Posted: November 18, 2008 07:00 PM

Free Fall


Free fall. The US has lost private sector jobs for 10 straight months. One quarter of all businesses in the US plan to cut payroll over the next year. Retail sales fell in October by the largest monthly drop on record. Auto sales have collapsed, driving the auto companies towards the precipice. Unemployment is up to 6.1%, with most analysts predicting it will soar past 8% over the next year. (That translates into unemployment among young minority men at rates of 50% or more). States are now facing $100 billion in deficits in operating budgets for the next fiscal year. Twelve million homes are "under water," worth less than their mortgages. The US has joined Germany and Japan in what is becoming a global recession.

The era of big government is over is over. In the crisis, we are, as Richard Nixon once said, "all Keynesians now." Former Clinton Treasury Secretaries Robert Rubin and Lawrence Summers, until recently notable deficit hawks, now call for substantial fiscal stimulus -- deficit funded federal spending -- to get the economy going.

Summers whose alliterative guidelines for this year's earlier $150 billion stimulus -- "timely, temporary and targeted" -- helped to fix its mistaken focus on tax rebates, has changed his consonants. Now he says the stimulus should be "speedy, substantial and sustained," noting that some estimates on Wall Street have gone as high as "$500 to $700 billion." Rubin agreed, saying "we need a very substantial stimulus," while mumbling about needing to reduce the budget deficit over the longer run.

A major recovery program -- featuring substantial public investment -- will be inevitably the first initiative of the Obama administration. It should feature more spending than tax cuts -- investing in renewable energy and conservation, in rebuilding everything from schools to bridges to a smart electric gird, in helping cities and states avoid crippling cuts of services, in keeping college affordable, providing health care to children, and aiding those most in need.

Our public investment needs can easily use the money. A stunning report by Eric Lotke at the Campaign for America's Future details the staggering investment deficits that have accumulated over the last thirty years. For decades, we've chosen to cut taxes on the wealthy while starving vital public investments. The result is an America that is literally falling apart, while much of the private wealth was squandered in the speculative frenzy that now has leveled our economy. Rather than adding to that folly, we should be focusing on strategic public investments that will put people to work in the short term while contributing to a more competitive economy, a better educated citizenry and a cleaner environment.

The Last Obstruction

The time to get started has already passed, as the downturn is accelerating. Tomorrow, as Senate Majority leader Harry Reid suggests, Congress should pass a $100 billion down payment on recovery, while instructing the Treasury Secretary to use some of the $700 billion rescue fund to help keep the auto industry from going belly up, with devastating effects throughout the Midwest.

But, as this is written, it looks like that won't happen. Republicans didn't get the message from the election, and apparently don't read the financial section of the papers. The Republican minority in the Senate seems intent on adding one last obstruction to its ignominious record.
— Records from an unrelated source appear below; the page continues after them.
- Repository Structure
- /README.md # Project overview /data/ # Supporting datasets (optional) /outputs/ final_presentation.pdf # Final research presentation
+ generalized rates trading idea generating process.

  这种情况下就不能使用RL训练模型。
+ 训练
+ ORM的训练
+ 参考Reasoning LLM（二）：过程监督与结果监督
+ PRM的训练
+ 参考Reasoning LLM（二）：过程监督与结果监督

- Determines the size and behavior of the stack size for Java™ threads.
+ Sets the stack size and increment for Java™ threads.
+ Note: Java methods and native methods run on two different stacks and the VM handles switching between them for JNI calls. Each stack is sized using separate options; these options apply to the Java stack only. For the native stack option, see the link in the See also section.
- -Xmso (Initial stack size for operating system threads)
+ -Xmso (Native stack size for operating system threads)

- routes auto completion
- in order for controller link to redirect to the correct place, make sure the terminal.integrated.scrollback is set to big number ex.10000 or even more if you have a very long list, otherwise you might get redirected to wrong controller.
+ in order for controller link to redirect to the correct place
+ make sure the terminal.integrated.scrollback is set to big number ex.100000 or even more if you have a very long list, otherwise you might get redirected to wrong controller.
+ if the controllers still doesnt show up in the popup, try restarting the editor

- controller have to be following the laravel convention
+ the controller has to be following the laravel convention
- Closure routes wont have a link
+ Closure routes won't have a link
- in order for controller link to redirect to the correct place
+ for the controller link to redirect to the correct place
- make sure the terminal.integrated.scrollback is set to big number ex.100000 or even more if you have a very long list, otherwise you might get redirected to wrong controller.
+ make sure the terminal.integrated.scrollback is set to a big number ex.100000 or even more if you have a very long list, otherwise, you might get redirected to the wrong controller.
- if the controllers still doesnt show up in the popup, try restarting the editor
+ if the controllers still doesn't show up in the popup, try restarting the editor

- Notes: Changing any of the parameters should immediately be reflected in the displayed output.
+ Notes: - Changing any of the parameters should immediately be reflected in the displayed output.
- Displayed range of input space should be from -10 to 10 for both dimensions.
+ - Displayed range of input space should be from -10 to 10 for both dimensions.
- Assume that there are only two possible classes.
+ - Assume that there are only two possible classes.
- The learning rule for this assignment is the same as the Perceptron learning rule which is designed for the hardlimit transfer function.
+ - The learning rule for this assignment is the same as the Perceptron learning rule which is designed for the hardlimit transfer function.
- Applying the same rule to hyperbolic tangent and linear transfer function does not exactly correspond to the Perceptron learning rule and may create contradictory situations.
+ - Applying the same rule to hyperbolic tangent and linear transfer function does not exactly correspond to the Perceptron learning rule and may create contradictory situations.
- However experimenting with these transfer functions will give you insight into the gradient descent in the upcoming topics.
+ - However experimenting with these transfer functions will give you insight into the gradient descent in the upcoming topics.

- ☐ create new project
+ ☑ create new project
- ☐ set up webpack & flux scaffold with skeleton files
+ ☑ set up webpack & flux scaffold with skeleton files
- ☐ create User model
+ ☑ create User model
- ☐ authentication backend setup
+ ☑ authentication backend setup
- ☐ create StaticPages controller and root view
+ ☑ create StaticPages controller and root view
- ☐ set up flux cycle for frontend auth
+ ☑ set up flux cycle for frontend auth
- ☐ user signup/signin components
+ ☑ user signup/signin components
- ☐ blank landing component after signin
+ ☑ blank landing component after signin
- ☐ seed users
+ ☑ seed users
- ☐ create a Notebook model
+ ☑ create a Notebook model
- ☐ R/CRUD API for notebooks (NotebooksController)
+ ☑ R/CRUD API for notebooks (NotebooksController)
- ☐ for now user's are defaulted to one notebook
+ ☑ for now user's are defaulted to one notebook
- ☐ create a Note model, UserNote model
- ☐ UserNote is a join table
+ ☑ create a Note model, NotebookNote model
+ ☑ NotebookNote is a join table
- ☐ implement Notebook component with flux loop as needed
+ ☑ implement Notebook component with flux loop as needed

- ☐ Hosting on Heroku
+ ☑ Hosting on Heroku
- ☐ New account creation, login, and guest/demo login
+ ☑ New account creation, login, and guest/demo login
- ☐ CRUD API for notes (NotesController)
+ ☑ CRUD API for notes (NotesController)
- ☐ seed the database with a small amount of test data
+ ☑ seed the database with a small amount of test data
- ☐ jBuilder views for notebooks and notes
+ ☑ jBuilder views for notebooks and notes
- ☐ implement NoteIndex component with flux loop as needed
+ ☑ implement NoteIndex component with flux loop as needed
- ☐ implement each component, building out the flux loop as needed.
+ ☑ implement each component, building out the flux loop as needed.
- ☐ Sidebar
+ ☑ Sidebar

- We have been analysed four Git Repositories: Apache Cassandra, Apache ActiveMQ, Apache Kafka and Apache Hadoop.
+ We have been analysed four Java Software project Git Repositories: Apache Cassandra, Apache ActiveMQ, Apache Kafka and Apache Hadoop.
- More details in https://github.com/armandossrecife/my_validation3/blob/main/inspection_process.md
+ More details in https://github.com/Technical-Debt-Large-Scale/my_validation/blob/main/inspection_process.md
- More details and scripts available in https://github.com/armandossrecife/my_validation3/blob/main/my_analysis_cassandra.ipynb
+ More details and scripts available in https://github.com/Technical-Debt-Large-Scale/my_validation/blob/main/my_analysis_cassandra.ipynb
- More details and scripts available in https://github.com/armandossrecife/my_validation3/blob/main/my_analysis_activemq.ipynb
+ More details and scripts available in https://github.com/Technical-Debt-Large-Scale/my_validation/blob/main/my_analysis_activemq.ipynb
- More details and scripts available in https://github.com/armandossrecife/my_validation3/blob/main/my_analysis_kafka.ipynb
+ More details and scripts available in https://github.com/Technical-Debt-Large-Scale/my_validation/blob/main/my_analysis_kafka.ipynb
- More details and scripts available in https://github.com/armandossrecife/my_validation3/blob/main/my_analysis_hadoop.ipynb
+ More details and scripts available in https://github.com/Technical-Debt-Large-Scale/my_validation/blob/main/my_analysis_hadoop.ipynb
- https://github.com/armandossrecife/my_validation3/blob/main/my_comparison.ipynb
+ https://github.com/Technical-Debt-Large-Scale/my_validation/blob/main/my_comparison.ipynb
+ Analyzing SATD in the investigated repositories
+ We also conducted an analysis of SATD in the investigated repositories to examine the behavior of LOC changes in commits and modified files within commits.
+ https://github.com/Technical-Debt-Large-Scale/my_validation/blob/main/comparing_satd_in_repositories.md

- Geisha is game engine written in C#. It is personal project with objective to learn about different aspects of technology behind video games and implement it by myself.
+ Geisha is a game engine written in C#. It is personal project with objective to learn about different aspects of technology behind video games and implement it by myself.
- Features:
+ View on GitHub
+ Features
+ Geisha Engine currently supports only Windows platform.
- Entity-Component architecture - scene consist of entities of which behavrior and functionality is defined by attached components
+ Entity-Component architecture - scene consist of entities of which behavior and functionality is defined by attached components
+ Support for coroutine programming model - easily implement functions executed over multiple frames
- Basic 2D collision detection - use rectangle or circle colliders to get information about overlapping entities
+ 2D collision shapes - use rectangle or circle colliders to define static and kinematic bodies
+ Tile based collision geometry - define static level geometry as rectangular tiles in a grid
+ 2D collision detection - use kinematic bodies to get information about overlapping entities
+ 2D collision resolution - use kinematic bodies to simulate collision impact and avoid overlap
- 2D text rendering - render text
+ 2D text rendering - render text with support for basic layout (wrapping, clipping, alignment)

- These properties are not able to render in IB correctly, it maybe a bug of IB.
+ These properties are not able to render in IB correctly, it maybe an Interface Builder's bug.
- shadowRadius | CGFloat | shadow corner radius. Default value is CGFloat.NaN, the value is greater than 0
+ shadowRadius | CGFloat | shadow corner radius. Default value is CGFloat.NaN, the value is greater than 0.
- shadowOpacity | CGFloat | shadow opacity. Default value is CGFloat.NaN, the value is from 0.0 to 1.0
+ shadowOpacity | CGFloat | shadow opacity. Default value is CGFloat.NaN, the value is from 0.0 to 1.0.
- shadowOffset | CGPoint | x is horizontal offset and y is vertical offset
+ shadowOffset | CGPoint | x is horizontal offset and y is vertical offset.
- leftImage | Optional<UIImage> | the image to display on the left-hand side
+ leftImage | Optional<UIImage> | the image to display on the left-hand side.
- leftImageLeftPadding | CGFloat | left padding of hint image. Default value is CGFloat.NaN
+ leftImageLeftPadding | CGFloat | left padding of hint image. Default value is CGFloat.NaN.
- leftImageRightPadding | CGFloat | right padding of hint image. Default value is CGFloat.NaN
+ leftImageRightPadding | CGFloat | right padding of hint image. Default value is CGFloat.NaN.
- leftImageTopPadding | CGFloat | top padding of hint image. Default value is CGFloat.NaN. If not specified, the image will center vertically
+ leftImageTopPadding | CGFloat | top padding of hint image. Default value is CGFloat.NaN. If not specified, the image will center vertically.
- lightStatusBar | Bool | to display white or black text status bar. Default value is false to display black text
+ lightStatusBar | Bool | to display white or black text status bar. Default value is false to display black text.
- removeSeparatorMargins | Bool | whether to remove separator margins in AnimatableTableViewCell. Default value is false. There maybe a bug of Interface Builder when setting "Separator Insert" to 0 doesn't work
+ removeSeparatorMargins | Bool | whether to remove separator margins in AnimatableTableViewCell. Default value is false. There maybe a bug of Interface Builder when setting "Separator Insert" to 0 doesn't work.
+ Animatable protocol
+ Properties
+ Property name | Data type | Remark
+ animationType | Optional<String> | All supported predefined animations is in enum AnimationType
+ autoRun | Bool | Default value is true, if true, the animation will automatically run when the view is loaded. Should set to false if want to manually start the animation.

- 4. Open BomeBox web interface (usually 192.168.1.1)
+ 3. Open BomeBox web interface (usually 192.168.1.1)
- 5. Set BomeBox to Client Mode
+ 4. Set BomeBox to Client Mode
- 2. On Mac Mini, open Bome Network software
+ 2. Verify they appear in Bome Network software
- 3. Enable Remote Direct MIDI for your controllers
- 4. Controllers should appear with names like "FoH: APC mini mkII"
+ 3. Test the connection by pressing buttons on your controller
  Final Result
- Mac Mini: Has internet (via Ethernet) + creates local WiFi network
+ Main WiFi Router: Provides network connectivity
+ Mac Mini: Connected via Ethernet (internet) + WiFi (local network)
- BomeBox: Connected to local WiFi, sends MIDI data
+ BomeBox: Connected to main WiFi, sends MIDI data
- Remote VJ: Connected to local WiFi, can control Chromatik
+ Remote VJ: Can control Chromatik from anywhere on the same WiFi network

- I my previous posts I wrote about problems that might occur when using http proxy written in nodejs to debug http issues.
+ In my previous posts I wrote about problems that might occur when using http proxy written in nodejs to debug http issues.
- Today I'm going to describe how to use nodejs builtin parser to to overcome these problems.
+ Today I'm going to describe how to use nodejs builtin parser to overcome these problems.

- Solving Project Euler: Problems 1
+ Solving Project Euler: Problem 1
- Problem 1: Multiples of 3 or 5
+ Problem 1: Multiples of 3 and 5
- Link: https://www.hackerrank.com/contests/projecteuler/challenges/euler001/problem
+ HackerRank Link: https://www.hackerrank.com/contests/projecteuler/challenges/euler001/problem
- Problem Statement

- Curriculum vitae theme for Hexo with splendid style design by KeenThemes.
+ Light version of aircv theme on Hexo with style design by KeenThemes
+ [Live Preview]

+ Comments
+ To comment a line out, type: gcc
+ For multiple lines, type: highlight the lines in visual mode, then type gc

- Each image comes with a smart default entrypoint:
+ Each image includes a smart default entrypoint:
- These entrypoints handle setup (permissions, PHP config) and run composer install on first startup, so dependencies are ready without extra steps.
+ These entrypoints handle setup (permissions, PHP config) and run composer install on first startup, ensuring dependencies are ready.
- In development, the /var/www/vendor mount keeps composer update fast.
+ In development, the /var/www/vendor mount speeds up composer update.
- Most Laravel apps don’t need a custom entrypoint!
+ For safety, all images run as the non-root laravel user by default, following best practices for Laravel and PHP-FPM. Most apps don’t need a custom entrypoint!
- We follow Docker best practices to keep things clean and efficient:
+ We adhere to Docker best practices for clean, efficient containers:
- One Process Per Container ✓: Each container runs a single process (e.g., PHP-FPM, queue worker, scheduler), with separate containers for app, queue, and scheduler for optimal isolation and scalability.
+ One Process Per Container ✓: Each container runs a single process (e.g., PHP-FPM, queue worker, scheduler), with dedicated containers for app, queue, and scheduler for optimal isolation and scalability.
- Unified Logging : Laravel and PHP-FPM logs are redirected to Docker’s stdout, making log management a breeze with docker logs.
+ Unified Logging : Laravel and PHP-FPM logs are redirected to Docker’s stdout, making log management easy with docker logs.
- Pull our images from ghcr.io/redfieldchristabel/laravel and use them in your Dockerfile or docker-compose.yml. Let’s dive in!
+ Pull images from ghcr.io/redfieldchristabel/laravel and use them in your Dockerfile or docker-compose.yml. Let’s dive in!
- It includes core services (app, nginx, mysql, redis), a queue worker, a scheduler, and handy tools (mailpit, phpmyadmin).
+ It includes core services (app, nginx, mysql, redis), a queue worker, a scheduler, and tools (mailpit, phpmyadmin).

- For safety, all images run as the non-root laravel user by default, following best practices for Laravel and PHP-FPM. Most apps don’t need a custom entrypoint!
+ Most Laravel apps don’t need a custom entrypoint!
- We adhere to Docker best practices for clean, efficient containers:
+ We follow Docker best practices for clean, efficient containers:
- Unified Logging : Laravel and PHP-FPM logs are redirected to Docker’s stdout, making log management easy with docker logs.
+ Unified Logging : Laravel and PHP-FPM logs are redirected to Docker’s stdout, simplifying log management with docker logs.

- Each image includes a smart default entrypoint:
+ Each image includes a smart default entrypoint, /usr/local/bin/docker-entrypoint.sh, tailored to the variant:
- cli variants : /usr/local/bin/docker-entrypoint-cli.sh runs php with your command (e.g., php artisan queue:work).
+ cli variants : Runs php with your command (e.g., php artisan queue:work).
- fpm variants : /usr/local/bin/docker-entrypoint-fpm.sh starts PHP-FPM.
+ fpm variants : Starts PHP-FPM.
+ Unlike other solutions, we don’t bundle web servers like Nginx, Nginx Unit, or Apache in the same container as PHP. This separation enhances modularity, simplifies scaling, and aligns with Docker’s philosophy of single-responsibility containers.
Secretary Paulson has indicated that while he's happy to throw $250 billion at Wall Street banks with no conditions, he isn't ready to save the Midwest with a $25 bridge loan for the automakers under strict conditions.

In the face of the threatened Republican filibuster, this Congress is likely to adjourn for the final time without acting on the deepening economic downturn. When the new administration and the new Congress convene next January, the crisis here -- and across the globe -- will surely be far worse. Make no small plans, President Obama, you are about to inherit the full catastrophe.